I'll be visiting Goldsboro Books to sign some copies and then going into as many bookshops as I pass to buy (not necessarily my own) books and support them! The Thames Clippers are running again so I may hop on one and have a drink or two...
And with bookshops reopening it's terrific timing #choosebookshops; readers will be thirsty for something new - do you enjoy it, this moment, as opposed to the quieter life of actually writing?
I always love publication - there is no better feeling that seeing the product in the wild and being able to talk to booksellers and journalists and of course readers about it. Until that moment, it's such a private thing - I love the exhilaration (and fear) of going public!

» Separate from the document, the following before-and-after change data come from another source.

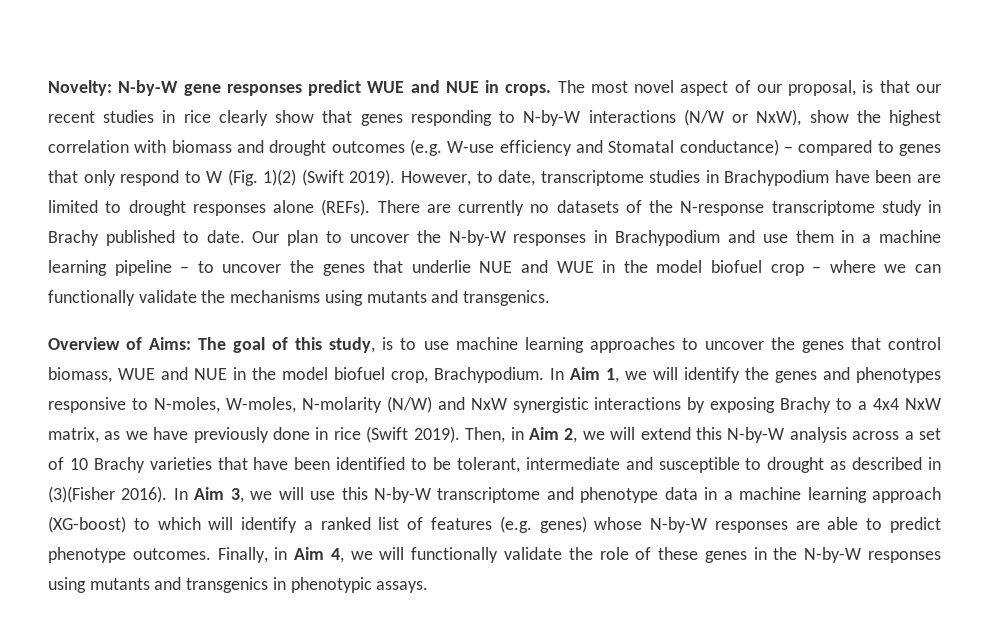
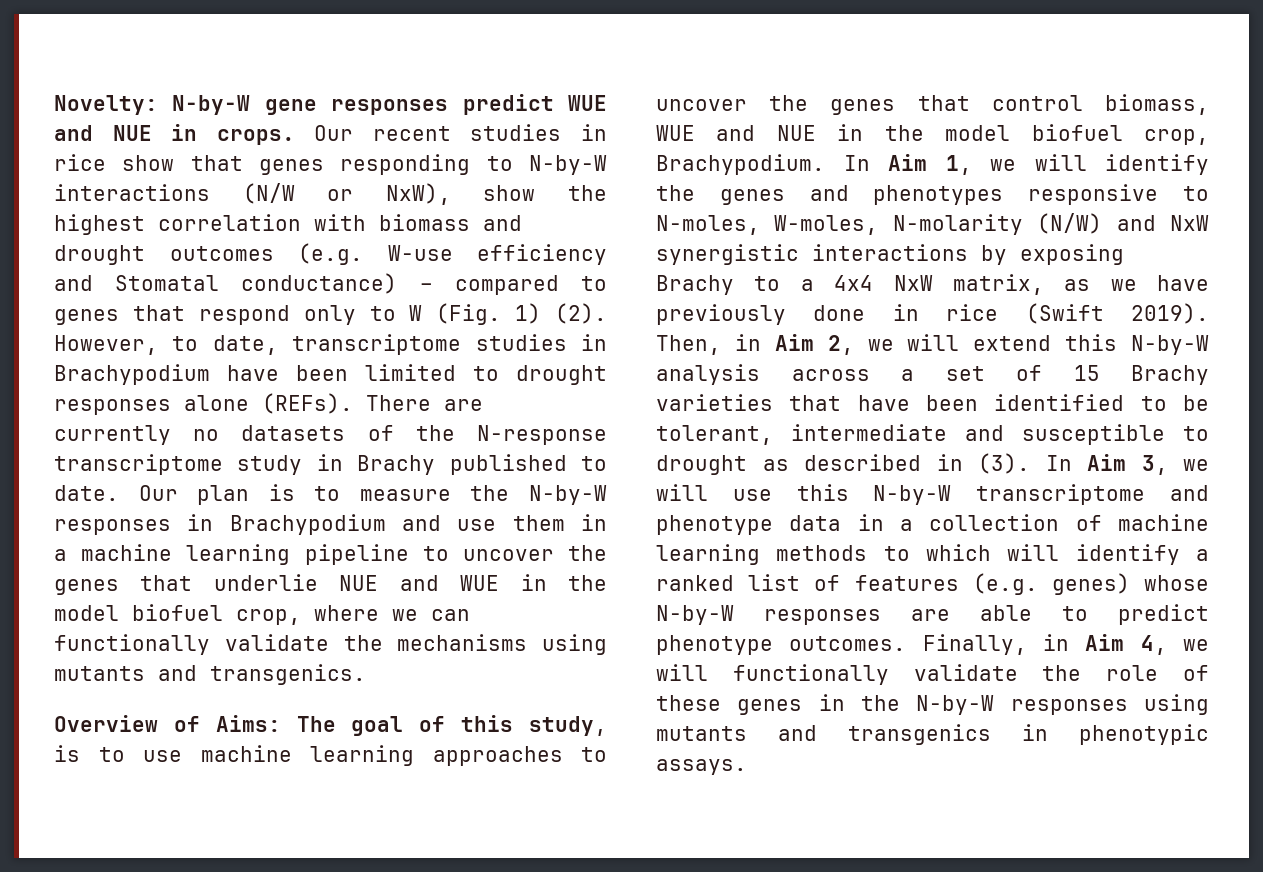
- The most novel aspect of our proposal, is that our recent studies in rice clearly show that genes responding to N-by-W interactions (N/W or NxW), show the highest correlation with biomass and drought outcomes (e.g. W-use efficiency and Stomatal conductance) – compared to genes that only respond to W (Fig. 1)(2) (Swift 2019).
+ Our recent studies in rice show that genes responding to N-by-W interactions (N/W or NxW), show the highest correlation with biomass and drought outcomes (e.g. W-use efficiency and Stomatal conductance) – compared to genes that respond only to W (Fig. 1) (2).
- However, to date, transcriptome studies in Brachypodium have been are limited to drought responses alone (REFs).
+ However, to date, transcriptome studies in Brachypodium have been limited to drought responses alone (REFs).
- Our plan to uncover the N-by-W responses in Brachypodium and use them in a machine learning pipeline – to uncover the genes that underlie NUE and WUE in the model biofuel crop – where we can functionally validate the mechanisms using mutants and transgenics.
+ Our plan is to measure the N-by-W responses in Brachypodium and use them in a machine learning pipeline to uncover the genes that underlie NUE and WUE in the model biofuel crop, where we can functionally validate the mechanisms using mutants and transgenics.
- Then, in Aim 2, we will extend this N-by-W analysis across a set of 10 Brachy varieties that have been identified to be tolerant, intermediate and susceptible to drought as described in (3)(Fisher 2016).
+ Then, in Aim 2, we will extend this N-by-W analysis across a set of 15 Brachy varieties that have been identified to be tolerant, intermediate and susceptible to drought as described in (3).
- In Aim 3, we will use this N-by-W transcriptome and phenotype data in a machine learning approach (XG-boost) to which will identify a ranked list of features (e.g. genes) whose N-by-W responses are able to predict phenotype outcomes.
+ In Aim 3, we will use this N-by-W transcriptome and phenotype data in a collection of machine learning methods to which will identify a ranked list of features (e.g. genes) whose N-by-W responses are able to predict phenotype outcomes.

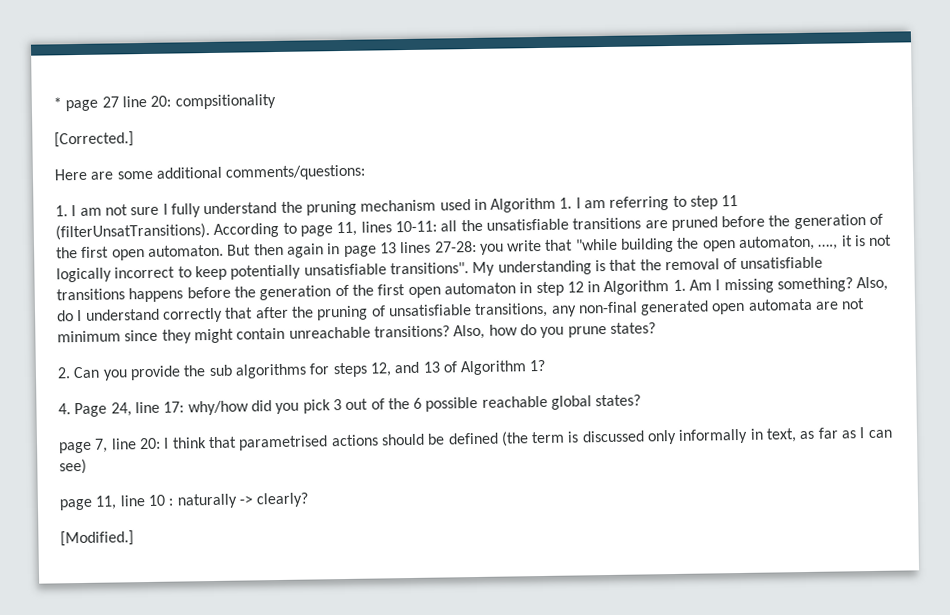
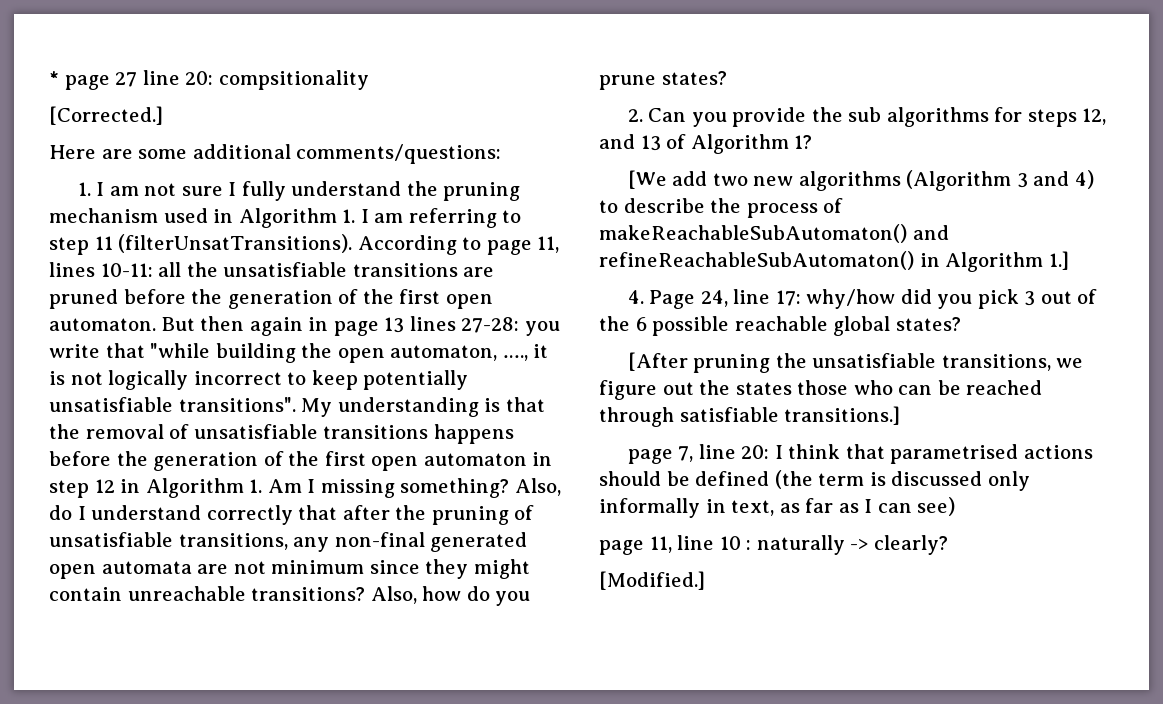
+ [We add two new algorithms (Algorithm 3 and 4) to describe the process of makeReachableSubAutomaton() and refineReachableSubAutomaton() in Algorithm 1.]
+ [After pruning the unsatisfiable transitions, we figure out the states those who can be reached through satisfiable transitions.]

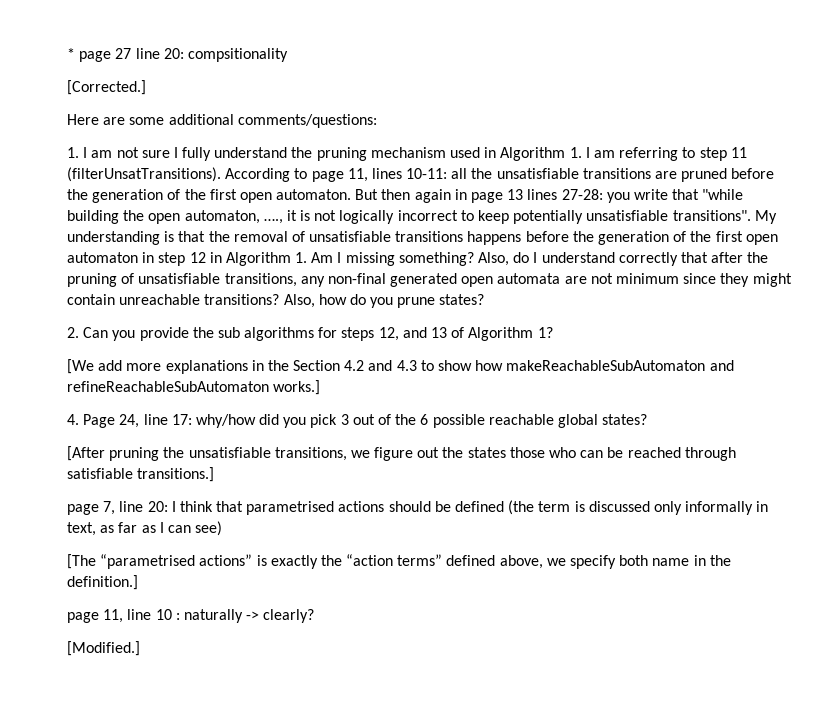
- [We add two new algorithms (Algorithm 3 and 4) to describe the process of makeReachableSubAutomaton() and refineReachableSubAutomaton() in Algorithm 1.]
+ [We add more explanations in the Section 4.2 and 4.3 to show how makeReachableSubAutomaton and refineReachableSubAutomaton works.]
+ [The “parametrised actions” is exactly the “action terms” defined above, we specify both name in the definition.]

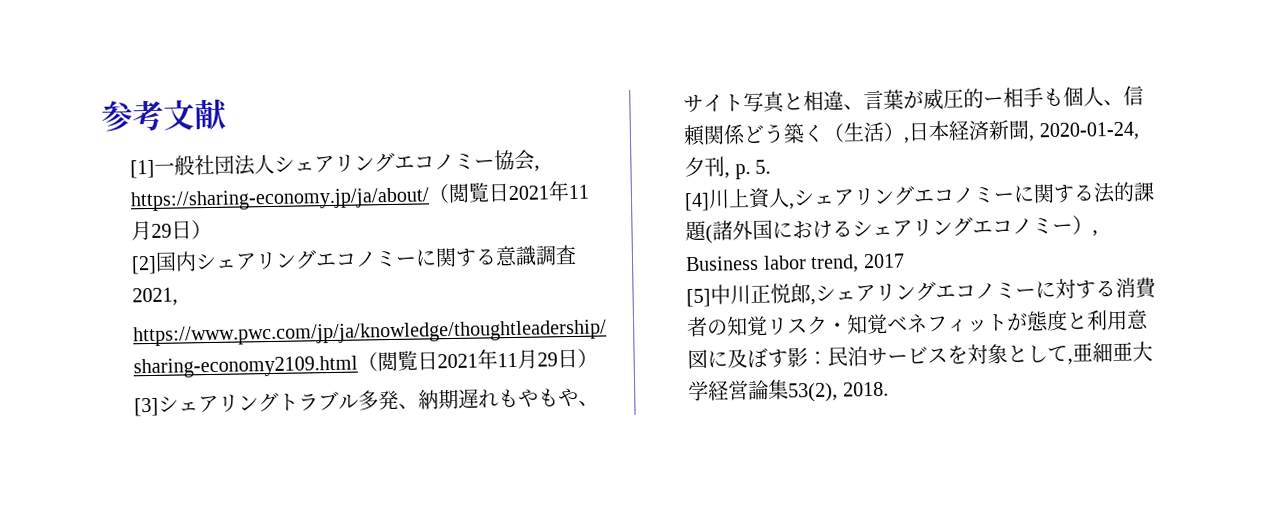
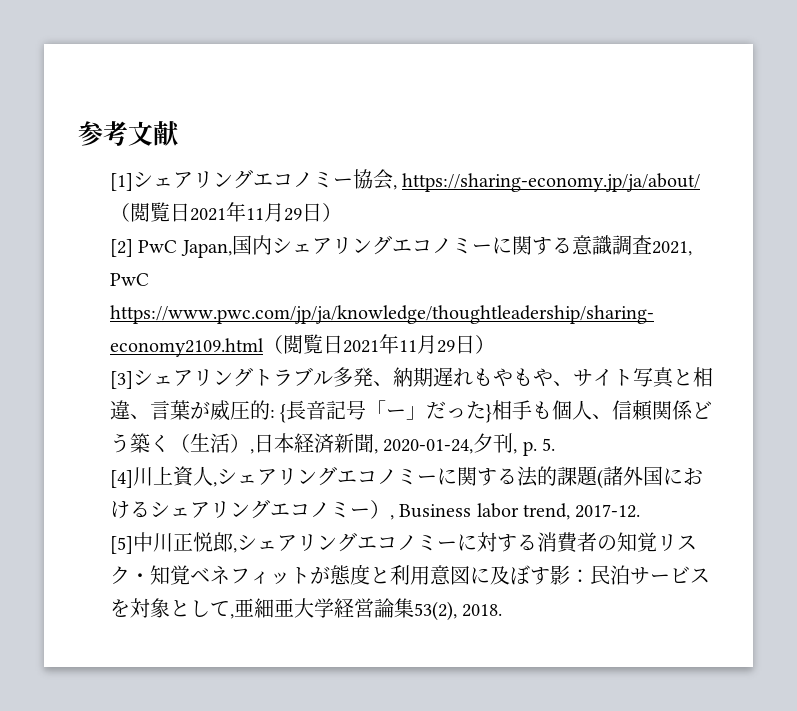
- [1]一般社団法人シェアリングエコノミー協会, https://sharing-economy.jp/ja/about/（閲覧日2021年11月29日）
+ [1]シェアリングエコノミー協会, https://sharing-economy.jp/ja/about/（閲覧日2021年11月29日）
- [2]国内シェアリングエコノミーに関する意識調査2021,
+ [2] PwC Japan,国内シェアリングエコノミーに関する意識調査2021, PwC
- [3]シェアリングトラブル多発、納期遅れもやもや、サイト写真と相違、言葉が威圧的ー相手も個人、信頼関係どう築く（生活）,日本経済新聞, 2020-01-24,夕刊, p. 5.
+ [3]シェアリングトラブル多発、納期遅れもやもや、サイト写真と相違、言葉が威圧的: {長音記号「ー」だった}相手も個人、信頼関係どう築く（生活）,日本経済新聞, 2020-01-24,夕刊, p. 5.
- [4]川上資人,シェアリングエコノミーに関する法的課題(諸外国におけるシェアリングエコノミー）, Business labor trend, 2017
+ [4]川上資人,シェアリングエコノミーに関する法的課題(諸外国におけるシェアリングエコノミー）, Business labor trend, 2017-12.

Well, the smell of burning cupcakes means our hour is up; thank you for your time, and for making this inaugural #AuthorFirst so enjoyable (look out for our next victim soon). And good luck next week, keep the books coming, we need them. Thanks to Simon and Schuster UK too
Thank you so much for having me, the time has flown - as it always does when we talk about books!
The Other Passenger will be available to buy on 25th June 2020. The second book in the deal with S&S will follow in 2021.